What is the purpose of Powerpoint?

What is the purpose of Powerpoint? You might be surprised how many people ask that. Once you reach a certain stage in your career, you can expect to use it a lot. But there are definitely right and wrong ways to use it.

What made Powerpoint popular?

What is the purpose of Powerpoint
What is the purpose of Powerpoint? Don’t read to your audience. Ross Perot and that stick were very effective.

I really think Powerpoint’s rise started around 1992, when Ross Perot ran for president. Ross Perot would go on TV with slickly-printed color charts, and he’d hold up a chart that supported whatever point he was trying to make. And with his other hand, he pointed at things on the chart with a metal stick.

By today’s standards, it was low-tech. But someone put these charts together on a computer and printed them out for him. It was all computer-generated. We just didn’t have really good ways in 1992 for him to present the charts via computer on television. The printouts would work anywhere.

Perot’s pitch didn’t win him the election, but received almost 19 percent of the vote, an impressive number for a third-party candidate in the United States. He was a spoiler in the election, but his influence transcended politics. Within a couple of years, it seems like everyone was using Powerpoint, or some competing product that produced computer-generated business graphics. And misusing it.

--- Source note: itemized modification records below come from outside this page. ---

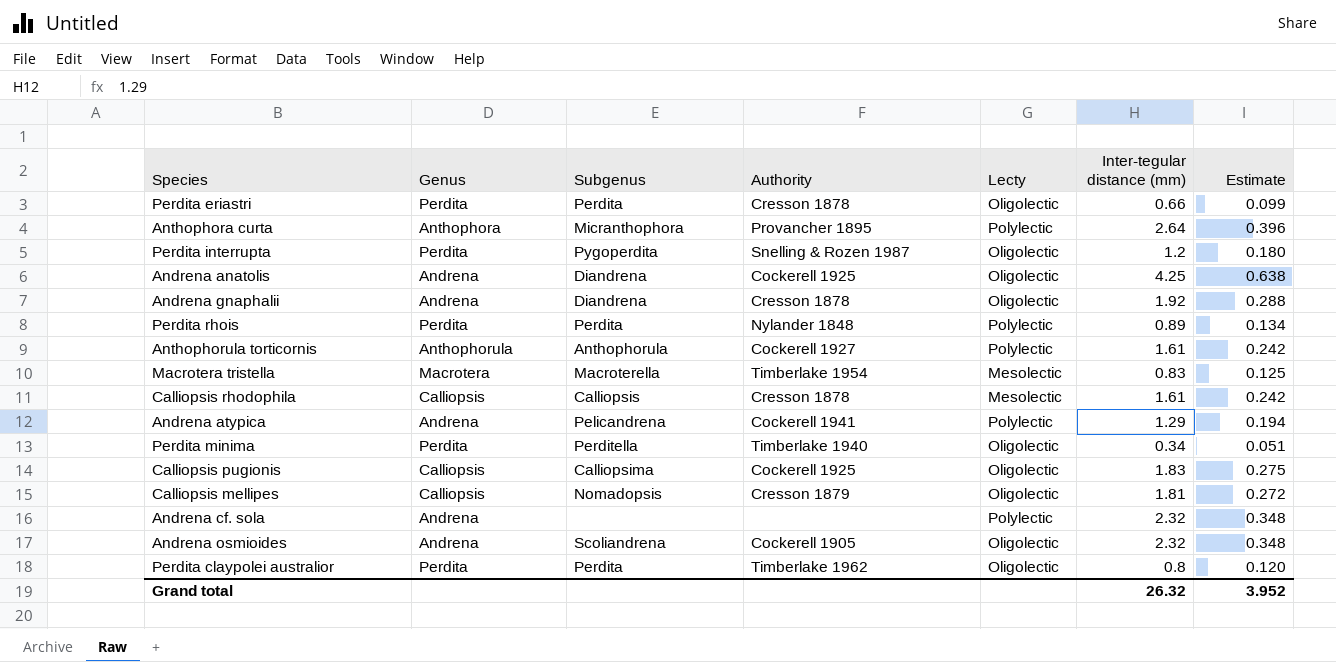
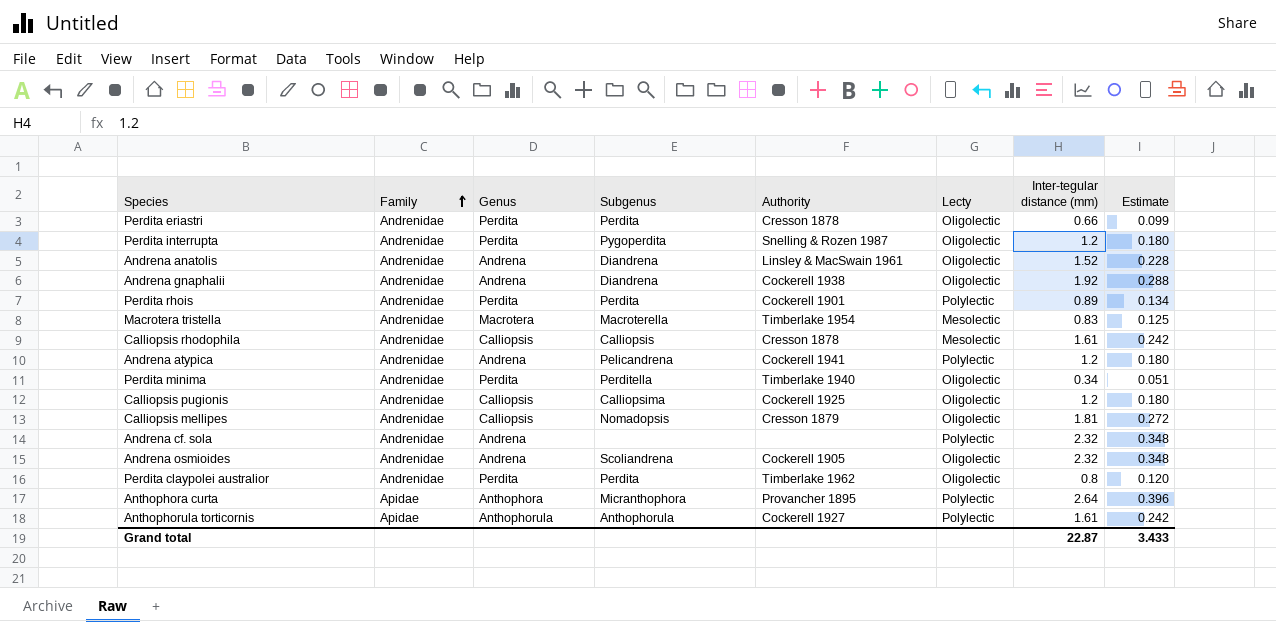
row order: none -> Family ascending
column Family | position: none -> 2
Andrena anatolis | Authority: Cockerell 1925 -> Linsley & MacSwain 1961
Andrena anatolis | Inter-tegular distance (mm): 4.25 -> 1.52
Andrena anatolis | Estimate: 0.638 -> 0.228
Andrena gnaphalii | Authority: Cresson 1878 -> Cockerell 1938
Perdita rhois | Authority: Nylander 1848 -> Cockerell 1901
Andrena atypica | Inter-tegular distance (mm): 1.29 -> 1.2
Andrena atypica | Estimate: 0.194 -> 0.180
Calliopsis pugionis | Inter-tegular distance (mm): 1.83 -> 1.2
Calliopsis pugionis | Estimate: 0.275 -> 0.180
Grand total | Inter-tegular distance (mm): 26.32 -> 22.87
Grand total | Estimate: 3.952 -> 3.433

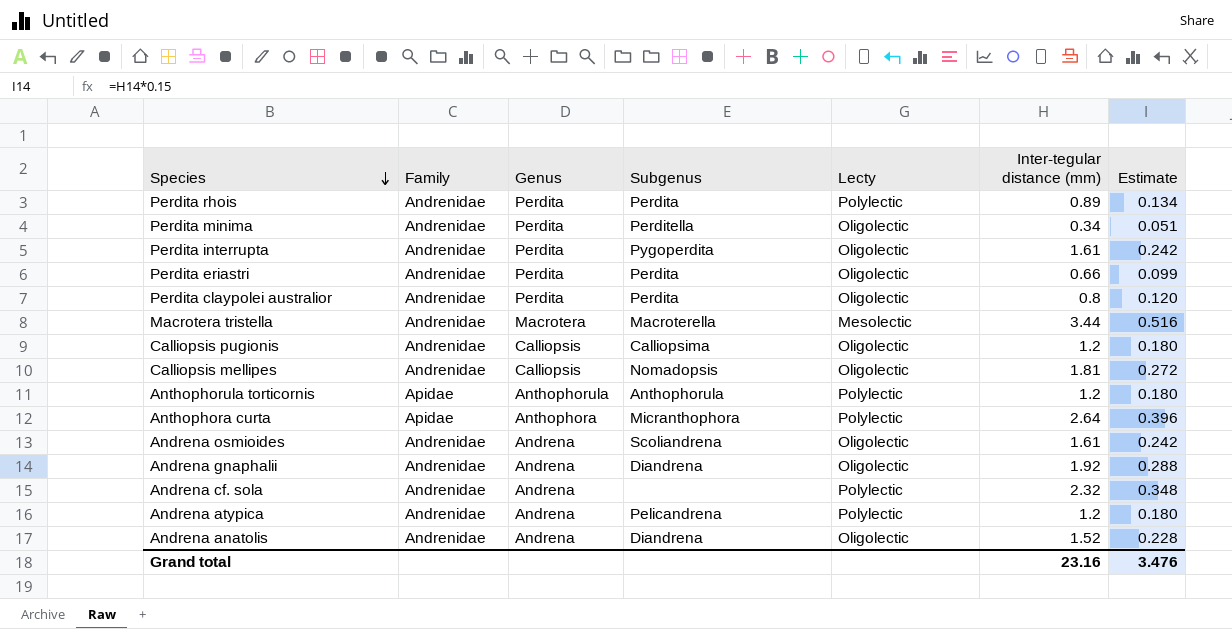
row order: Family ascending -> Species descending
column Authority | position: 5 -> none
row Calliopsis rhodophila: Andrenidae | Calliopsis | Calliopsis | Cresson 1878 | Mesolectic | 1.61 | 0.242 -> none
Perdita interrupta | Inter-tegular distance (mm): 1.2 -> 1.61
Perdita interrupta | Estimate: 0.180 -> 0.242
Macrotera tristella | Inter-tegular distance (mm): 0.83 -> 3.44
Macrotera tristella | Estimate: 0.125 -> 0.516
Anthophorula torticornis | Inter-tegular distance (mm): 1.61 -> 1.2
Anthophorula torticornis | Estimate: 0.242 -> 0.180
Andrena osmioides | Inter-tegular distance (mm): 2.32 -> 1.61
Andrena osmioides | Estimate: 0.348 -> 0.242
Grand total | Inter-tegular distance (mm): 22.87 -> 23.16
Grand total | Estimate: 3.433 -> 3.476

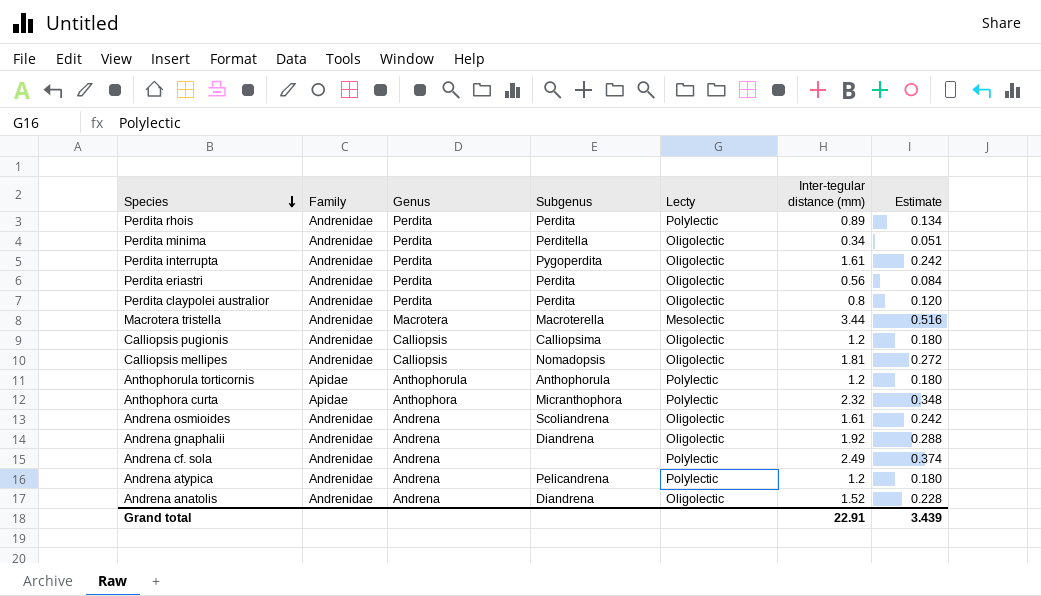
Perdita eriastri | Inter-tegular distance (mm): 0.66 -> 0.56
Perdita eriastri | Estimate: 0.099 -> 0.084
Anthophora curta | Inter-tegular distance (mm): 2.64 -> 2.32
Anthophora curta | Estimate: 0.396 -> 0.348
Andrena cf. sola | Inter-tegular distance (mm): 2.32 -> 2.49
Andrena cf. sola | Estimate: 0.348 -> 0.374
Grand total | Inter-tegular distance (mm): 23.16 -> 22.91
Grand total | Estimate: 3.476 -> 3.439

Why Microsoft Powerpoint won

Microsoft bought Powerpoint in 1987, which is an example of a time Microsoft purchased a technology and it thrived. Arguably there were better products available, like Harvard Graphics or even Scala, which only ran on Amiga computers. But Powerpoint integrated tightly with Excel. Having the ability to enter data into Excel, visualize it, and drop it right into a presentation easily made it a killer app.

The combination of Excel, Powerpoint and Windows proved to be symbiotic. But critically, Microsoft released both products on the Macintosh too.

Scott McNealy’s Powerpoint ban

What is the purpose of Powerpoint? Scott McNealy, CEO of Sun Microsystems, asked that question and then famously banned Powerpoint at his company. He didn’t like Microsoft, but he also saw people misusing it. He replaced it with overhead projectors, acetate sheets, and dry-erase markers, the way my old economics professor Walter Johnson used to lecture. When Walter Johnson wanted to drive a point home, he’d write it on the overhead, along with a diagram. And if you were smart, you copied down that diagram into your notes, along with anything else he wrote on that overhead.

But Walter Johnson probably only wrote down or drew 10 percent of what he said in that lecture on the overhead.

My Security+ instructor called part of our class “Death by Powerpoint.” Death by Powerpoint is an instructor reading slides to you out loud for an hour or more. People like Scott McNealy ban the product when they see people using it that way. When you’re trying to cram for a certification test it can be hard to avoid it, but in business presentations, it’s ineffective.

Ross Perot’s charts were effective because almost anyone could understand them, and he didn’t read to you. He pointed at them a lot, but they were only part of the show.

What is the purpose of Powerpoint?

A good rule of thumb is to never read your slides to your audience. If your slides are going to be mostly text, make them like an outline, with your main points in as large of a font as possible, and supporting points underneath. If you have to drop below a 14-point font, your slides are too wordy.

One of the most effective presentations I give is a single slide every month. It’s mostly a collection of numbers and if we add much more, it’s going to look like the back of a baseball card. But the statistics we collect let us easily compare several things and tell pretty quickly where our strengths and weaknesses are, and if we’re getting better or worse.